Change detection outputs
◆ ◆ ◆

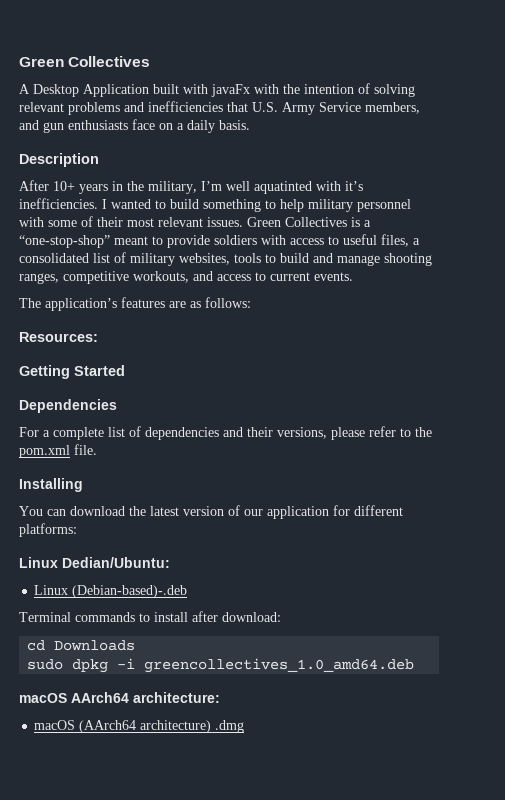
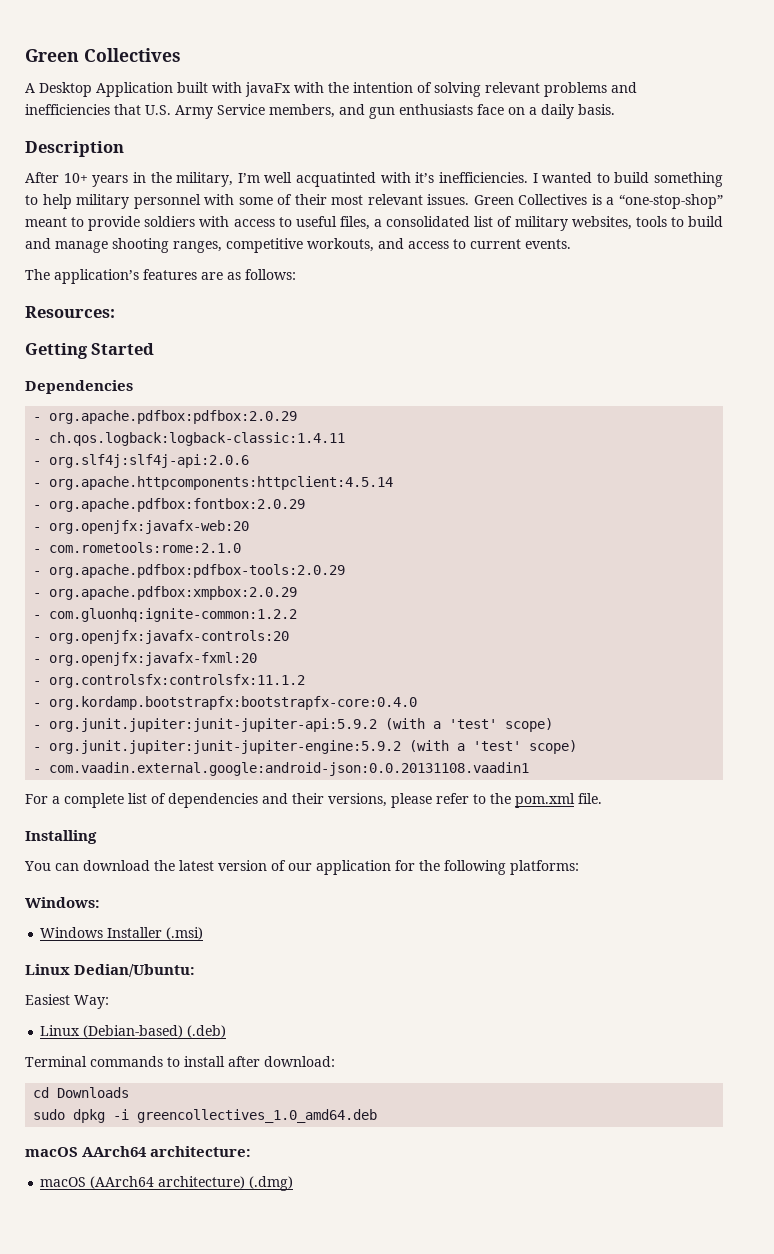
- After 10+ years in the military, I’m well aquatinted with it’s inefficiencies.
+ After 10+ years in the military, I’m well acquatinted with it’s inefficiencies.
+ - org.apache.pdfbox:pdfbox:2.0.29
+ - ch.qos.logback:logback-classic:1.4.11
+ - org.slf4j:slf4j-api:2.0.6
+ - org.apache.httpcomponents:httpclient:4.5.14
+ - org.apache.pdfbox:fontbox:2.0.29
+ - org.openjfx:javafx-web:20
+ - com.rometools:rome:2.1.0
+ - org.apache.pdfbox:pdfbox-tools:2.0.29
+ - org.apache.pdfbox:xmpbox:2.0.29
+ - com.gluonhq:ignite-common:1.2.2
+ - org.openjfx:javafx-controls:20
+ - org.openjfx:javafx-fxml:20
+ - org.controlsfx:controlsfx:11.1.2
+ - org.kordamp.bootstrapfx:bootstrapfx-core:0.4.0
+ - org.junit.jupiter:junit-jupiter-api:5.9.2 (with a 'test' scope)
+ - org.junit.jupiter:junit-jupiter-engine:5.9.2 (with a 'test' scope)
+ - com.vaadin.external.google:android-json:0.0.20131108.vaadin1
- You can download the latest version of our application for different platforms:
+ You can download the latest version of our application for the following platforms:
+ Windows:
+ Windows Installer (.msi)
- Linux (Debian-based)-.deb
+ Easiest Way:
+ Linux (Debian-based) (.deb)
- macOS (AArch64 architecture) .dmg
+ macOS (AArch64 architecture) (.dmg)

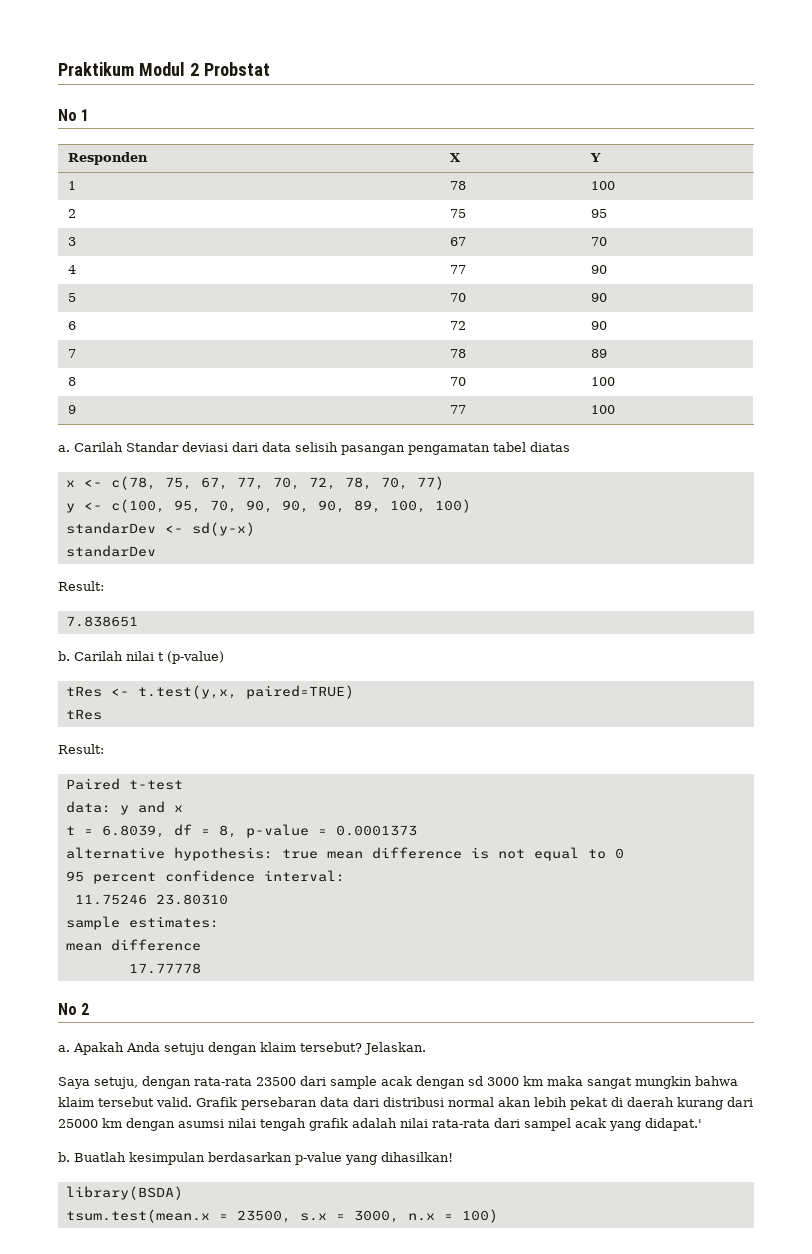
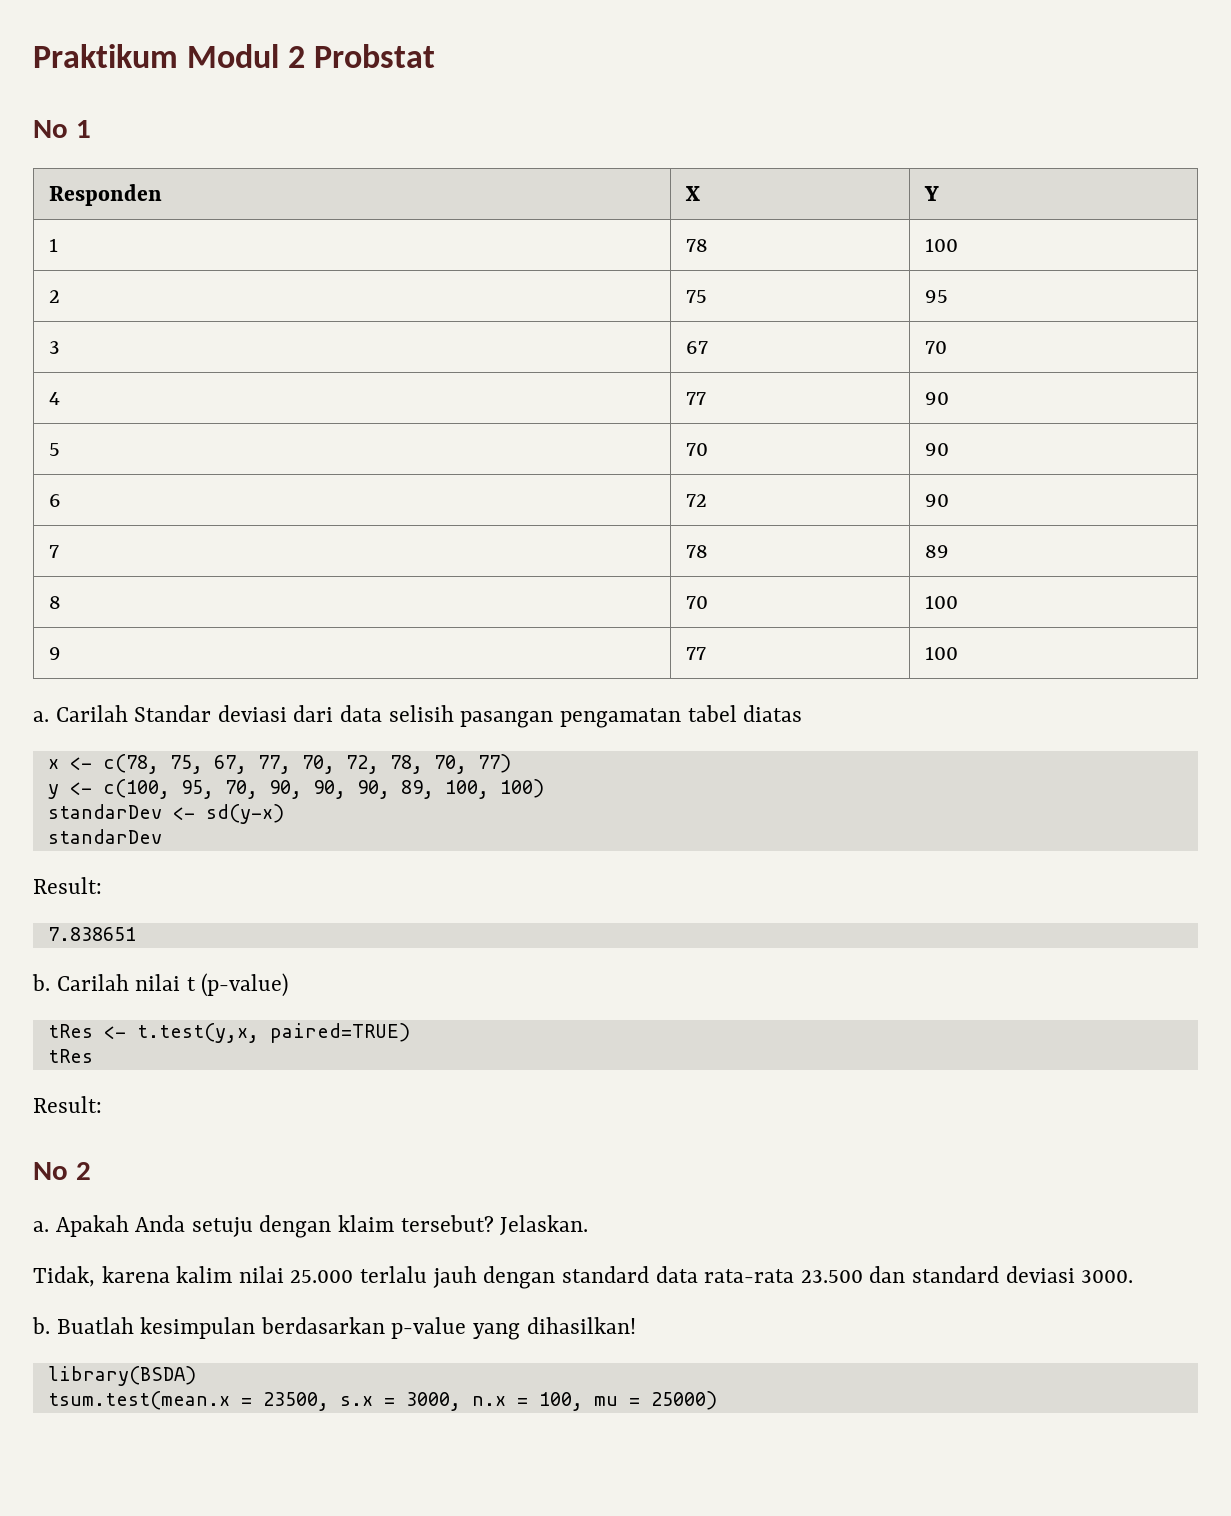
- Paired t-test
- data: y and x
- t = 6.8039, df = 8, p-value = 0.0001373
- alternative hypothesis: true mean difference is not equal to 0
- 95 percent confidence interval:
- 11.75246 23.80310
- sample estimates:
- mean difference
- 17.77778
- Saya setuju, dengan rata-rata 23500 dari sample acak dengan sd 3000 km maka sangat mungkin bahwa klaim tersebut valid. Grafik persebaran data dari distribusi normal akan lebih pekat di daerah kurang dari 25000 km dengan asumsi nilai tengah grafik adalah nilai rata-rata dari sampel acak yang didapat.'
+ Tidak, karena kalim nilai 25.000 terlalu jauh dengan standard data rata-rata 23.500 dan standard deviasi 3000.
- tsum.test(mean.x = 23500, s.x = 3000, n.x = 100)
+ tsum.test(mean.x = 23500, s.x = 3000, n.x = 100, mu = 25000)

◆ ◆ ◆

TASK BRIEF: The records above should be duplicated exactly, with none of their pictures kept.

RESULT FOR THIS TASK:
- After 10+ years in the military, I’m well aquatinted with it’s inefficiencies.
+ After 10+ years in the military, I’m well acquatinted with it’s inefficiencies.
+ - org.apache.pdfbox:pdfbox:2.0.29
+ - ch.qos.logback:logback-classic:1.4.11
+ - org.slf4j:slf4j-api:2.0.6
+ - org.apache.httpcomponents:httpclient:4.5.14
+ - org.apache.pdfbox:fontbox:2.0.29
+ - org.openjfx:javafx-web:20
+ - com.rometools:rome:2.1.0
+ - org.apache.pdfbox:pdfbox-tools:2.0.29
+ - org.apache.pdfbox:xmpbox:2.0.29
+ - com.gluonhq:ignite-common:1.2.2
+ - org.openjfx:javafx-controls:20
+ - org.openjfx:javafx-fxml:20
+ - org.controlsfx:controlsfx:11.1.2
+ - org.kordamp.bootstrapfx:bootstrapfx-core:0.4.0
+ - org.junit.jupiter:junit-jupiter-api:5.9.2 (with a 'test' scope)
+ - org.junit.jupiter:junit-jupiter-engine:5.9.2 (with a 'test' scope)
+ - com.vaadin.external.google:android-json:0.0.20131108.vaadin1
- You can download the latest version of our application for different platforms:
+ You can download the latest version of our application for the following platforms:
+ Windows:
+ Windows Installer (.msi)
- Linux (Debian-based)-.deb
+ Easiest Way:
+ Linux (Debian-based) (.deb)
- macOS (AArch64 architecture) .dmg
+ macOS (AArch64 architecture) (.dmg)

- Paired t-test
- data: y and x
- t = 6.8039, df = 8, p-value = 0.0001373
- alternative hypothesis: true mean difference is not equal to 0
- 95 percent confidence interval:
- 11.75246 23.80310
- sample estimates:
- mean difference
- 17.77778
- Saya setuju, dengan rata-rata 23500 dari sample acak dengan sd 3000 km maka sangat mungkin bahwa klaim tersebut valid. Grafik persebaran data dari distribusi normal akan lebih pekat di daerah kurang dari 25000 km dengan asumsi nilai tengah grafik adalah nilai rata-rata dari sampel acak yang didapat.'
+ Tidak, karena kalim nilai 25.000 terlalu jauh dengan standard data rata-rata 23.500 dan standard deviasi 3000.
- tsum.test(mean.x = 23500, s.x = 3000, n.x = 100)
+ tsum.test(mean.x = 23500, s.x = 3000, n.x = 100, mu = 25000)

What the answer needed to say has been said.